Flexibility comes from the ability to deploy best-of-breed solutions for your organization’s specific security
requirements. The potential downside of this approach – and the reason all-in-one solutions initially seem
attractive – is data can become “siloed” within specific tools or teams. The solution is to make integration
capability a key attribute of any security tools you are looking to deploy - hopefully, you did this with the
tools you have already in place!
Recognizing customers’ needs to integrate solutions from different vendors is thankfully forcing vendors
to focus on building this capability into their products. Integrating security tools dramatically improves
visibility and flexibility – allowing you to collect and collate data to see related events in context.
Integration is also essential to enable automated or streamlined workflows.
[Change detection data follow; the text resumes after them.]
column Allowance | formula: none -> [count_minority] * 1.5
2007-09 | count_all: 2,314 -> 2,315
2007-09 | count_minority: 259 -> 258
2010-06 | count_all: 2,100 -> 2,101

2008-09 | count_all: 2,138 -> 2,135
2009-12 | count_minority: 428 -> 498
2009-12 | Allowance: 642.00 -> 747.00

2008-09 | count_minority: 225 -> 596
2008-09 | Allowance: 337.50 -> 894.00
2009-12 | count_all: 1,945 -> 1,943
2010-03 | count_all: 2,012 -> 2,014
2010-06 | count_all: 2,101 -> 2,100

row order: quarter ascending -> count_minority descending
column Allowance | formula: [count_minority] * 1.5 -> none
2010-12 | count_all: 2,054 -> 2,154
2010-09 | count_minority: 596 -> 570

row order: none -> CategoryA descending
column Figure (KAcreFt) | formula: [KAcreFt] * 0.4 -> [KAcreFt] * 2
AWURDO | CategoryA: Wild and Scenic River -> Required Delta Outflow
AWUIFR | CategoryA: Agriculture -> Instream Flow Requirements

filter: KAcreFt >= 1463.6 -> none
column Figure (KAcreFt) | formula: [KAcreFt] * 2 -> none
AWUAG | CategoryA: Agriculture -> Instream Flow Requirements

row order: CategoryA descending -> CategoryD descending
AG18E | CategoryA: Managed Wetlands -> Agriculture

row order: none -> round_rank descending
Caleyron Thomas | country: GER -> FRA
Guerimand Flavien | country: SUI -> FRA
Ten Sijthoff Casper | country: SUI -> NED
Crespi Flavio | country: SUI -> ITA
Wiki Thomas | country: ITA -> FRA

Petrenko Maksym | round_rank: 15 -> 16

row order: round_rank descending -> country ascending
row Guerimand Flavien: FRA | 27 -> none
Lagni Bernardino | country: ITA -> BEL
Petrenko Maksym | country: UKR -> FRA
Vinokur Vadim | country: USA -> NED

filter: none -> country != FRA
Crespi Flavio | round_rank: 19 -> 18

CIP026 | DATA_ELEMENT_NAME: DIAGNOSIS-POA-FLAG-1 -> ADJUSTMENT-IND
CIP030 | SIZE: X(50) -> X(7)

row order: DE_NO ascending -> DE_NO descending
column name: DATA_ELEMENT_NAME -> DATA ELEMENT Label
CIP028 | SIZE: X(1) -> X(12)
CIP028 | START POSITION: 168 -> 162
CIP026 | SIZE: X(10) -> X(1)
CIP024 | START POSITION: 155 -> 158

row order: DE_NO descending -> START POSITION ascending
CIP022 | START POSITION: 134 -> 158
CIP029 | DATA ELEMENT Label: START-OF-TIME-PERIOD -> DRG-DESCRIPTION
Again, it is imperative to understand what are the key sources of evidence that your teams and tools
need access to if you want to ensure better ROI on your investments. The world’s best detection tools
can’t be effective if they can’t see all the data. The same goes for your teams.
As workloads move to cloud and hybrid-cloud environments, security teams are realizing they’ve lost
visibility into network activity. As a result, many organizations are investing in solutions that give them
greater control over, and visibility into, network traffic across the entire network. Building flexible and
scalable traffic monitoring and evidence-collection into the infrastructure at the design level ensures your
security teams always have visibility into what’s currently happening on the network -- and can look back
to see precisely what happened yesterday, last week or last month when needed.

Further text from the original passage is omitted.